Sumo > Boxing

I fell in love with boxing a little over 15 years ago. I quickly found that lightweight fights weren’t interesting because the fighters couldn’t hit with power. Heavyweights are too powerful and those fights devolve into clinch-fests if they don’t end early from a knock-out. So, I found that the best balance was in the middle – roughly from welterweight through middleweight…maybe up to light heavyweight. Basically, we’re talking about guys weighing around 150-170 lbs. Get too light, they pound each other until they’re burger – like Ward/Gatti.

Eventually I stopped watching. Good fights, like Mosley/de la Hoya, become few and far between. If you start getting serious about it, you start shelling out for Pay-Per-View fights or go to bars…which ends up costing more.
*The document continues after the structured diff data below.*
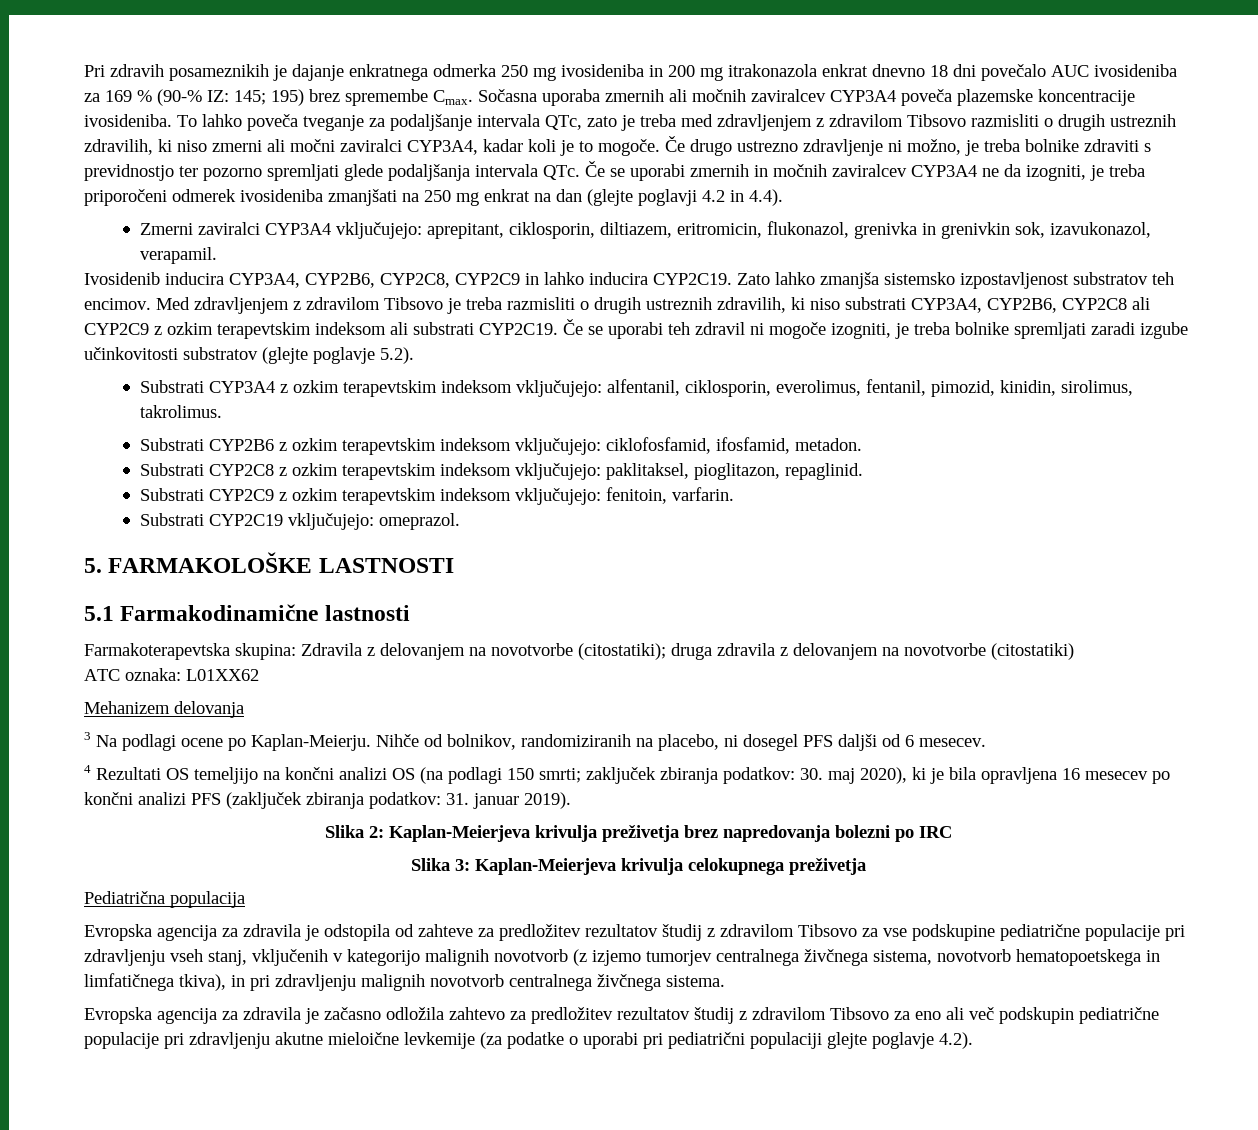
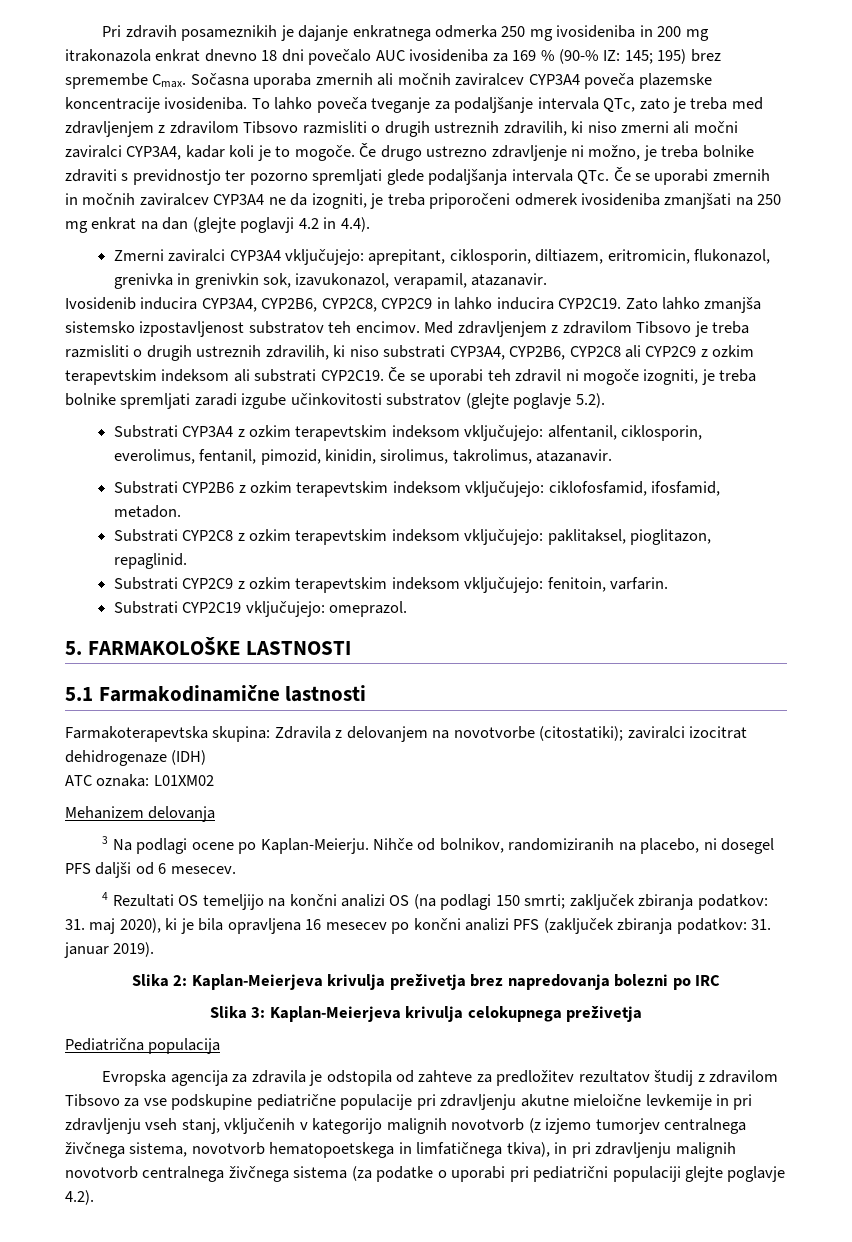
- Zmerni zaviralci CYP3A4 vključujejo: aprepitant, ciklosporin, diltiazem, eritromicin, flukonazol, grenivka in grenivkin sok, izavukonazol, verapamil.
+ Zmerni zaviralci CYP3A4 vključujejo: aprepitant, ciklosporin, diltiazem, eritromicin, flukonazol, grenivka in grenivkin sok, izavukonazol, verapamil, atazanavir.
- Substrati CYP3A4 z ozkim terapevtskim indeksom vključujejo: alfentanil, ciklosporin, everolimus, fentanil, pimozid, kinidin, sirolimus, takrolimus.
+ Substrati CYP3A4 z ozkim terapevtskim indeksom vključujejo: alfentanil, ciklosporin, everolimus, fentanil, pimozid, kinidin, sirolimus, takrolimus, atazanavir.
- Farmakoterapevtska skupina: Zdravila z delovanjem na novotvorbe (citostatiki); druga zdravila z delovanjem na novotvorbe (citostatiki)
+ Farmakoterapevtska skupina: Zdravila z delovanjem na novotvorbe (citostatiki); zaviralci izocitrat dehidrogenaze (IDH)
- ATC oznaka: L01XX62
+ ATC oznaka: L01XM02
- 4 Rezultati OS temeljijo na končni analizi OS (na podlagi 150 smrti; zaključek zbiranja podatkov: 30. maj 2020), ki je bila opravljena 16 mesecev po končni analizi PFS (zaključek zbiranja podatkov: 31. januar 2019).
+ 4 Rezultati OS temeljijo na končni analizi OS (na podlagi 150 smrti; zaključek zbiranja podatkov: 31. maj 2020), ki je bila opravljena 16 mesecev po končni analizi PFS (zaključek zbiranja podatkov: 31. januar 2019).
- Evropska agencija za zdravila je odstopila od zahteve za predložitev rezultatov študij z zdravilom Tibsovo za vse podskupine pediatrične populacije pri zdravljenju vseh stanj, vključenih v kategorijo malignih novotvorb (z izjemo tumorjev centralnega živčnega sistema, novotvorb hematopoetskega in limfatičnega tkiva), in pri zdravljenju malignih novotvorb centralnega živčnega sistema.
- Evropska agencija za zdravila je začasno odložila zahtevo za predložitev rezultatov študij z zdravilom Tibsovo za eno ali več podskupin pediatrične populacije pri zdravljenju akutne mieloične levkemije (za podatke o uporabi pri pediatrični populaciji glejte poglavje 4.2).
+ Evropska agencija za zdravila je odstopila od zahteve za predložitev rezultatov študij z zdravilom Tibsovo za vse podskupine pediatrične populacije pri zdravljenju akutne mieloične levkemije in pri zdravljenju vseh stanj, vključenih v kategorijo malignih novotvorb (z izjemo tumorjev centralnega živčnega sistema, novotvorb hematopoetskega in limfatičnega tkiva), in pri zdravljenju malignih novotvorb centralnega živčnega sistema (za podatke o uporabi pri pediatrični populaciji glejte poglavje 4.2).

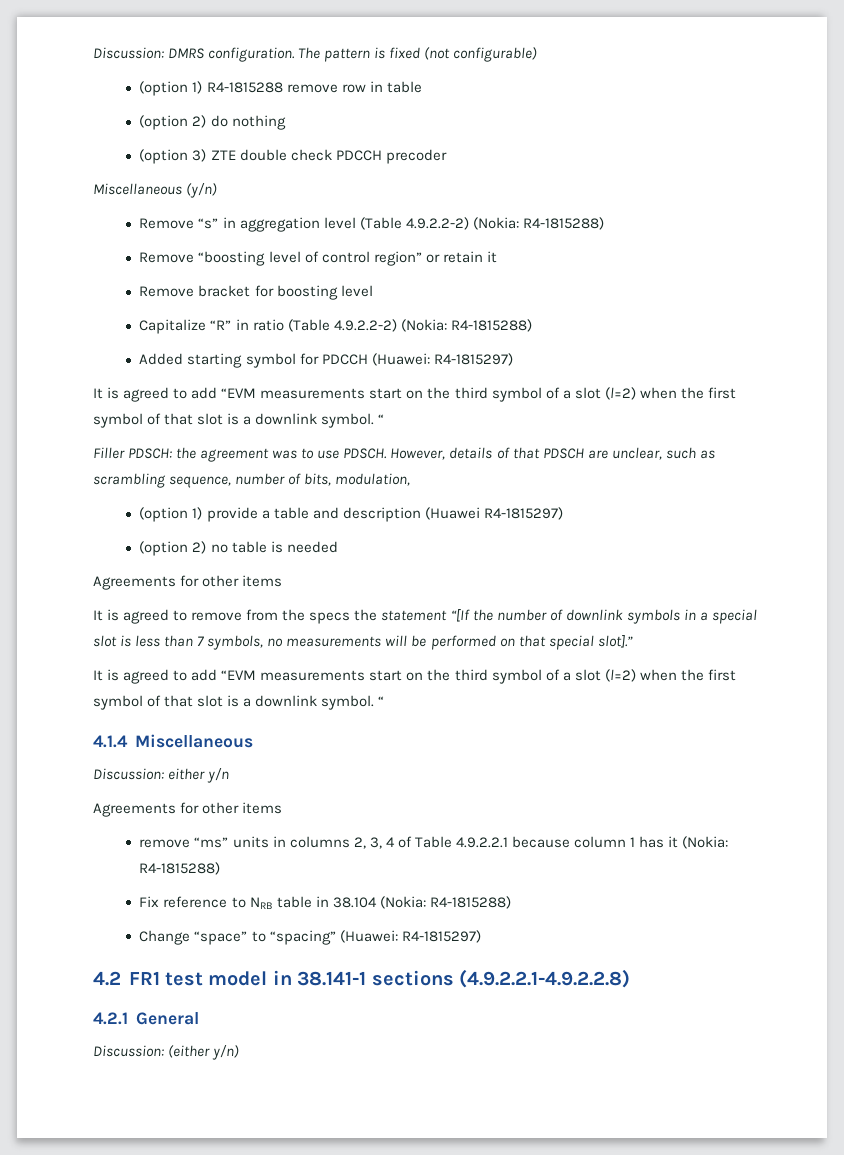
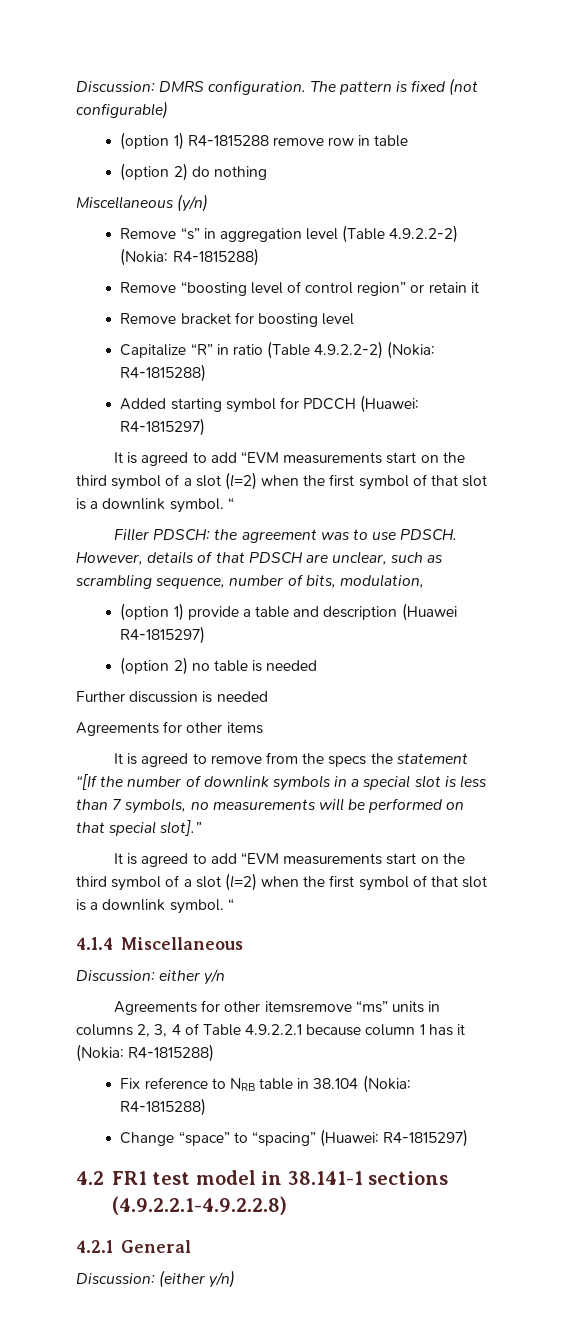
- (option 3) ZTE double check PDCCH precoder
+ Further discussion is needed
  Discussion: either y/n
- Agreements for other items
- remove “ms” units in columns 2, 3, 4 of Table 4.9.2.2.1 because column 1 has it (Nokia: R4-1815288)
+ Agreements for other itemsremove “ms” units in columns 2, 3, 4 of Table 4.9.2.2.1 because column 1 has it (Nokia: R4-1815288)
I hear there was a fight last night, and I hear it was a snooze-fest. Apparently, in order to be a good boxer in the welterweight division, and to be successful over a long career, you basically have to learn how not to get hit. I just wish the Sumo Association would have sponsored an ad after the fight… “now that everyone’s asleep…we give you Terunofuji/Ichinojo to wake you up.”

I love how sumo bouts are over quickly. I love how they’re decisive – very few judging controversies – whereas it seems any prize fight or Superbowl or basketball game is tainted by some questionable call or a no-call. Prize fights are worse because undoubtedly there are judges’ cards that just make no sense. The controversy that broke out about Hakuho/Kisenosato seems to prove just how rare it is. Lastly, I just love how it’s an exciting sport but it’s nowhere near as brutal as boxing or football. Guys will go home and they won’t have mental issues in their 50s. Bottom line: sumo is sport. It is not combat. Intense competition with respect and sportsmanship — and the occasional live-wire like Asashoryu.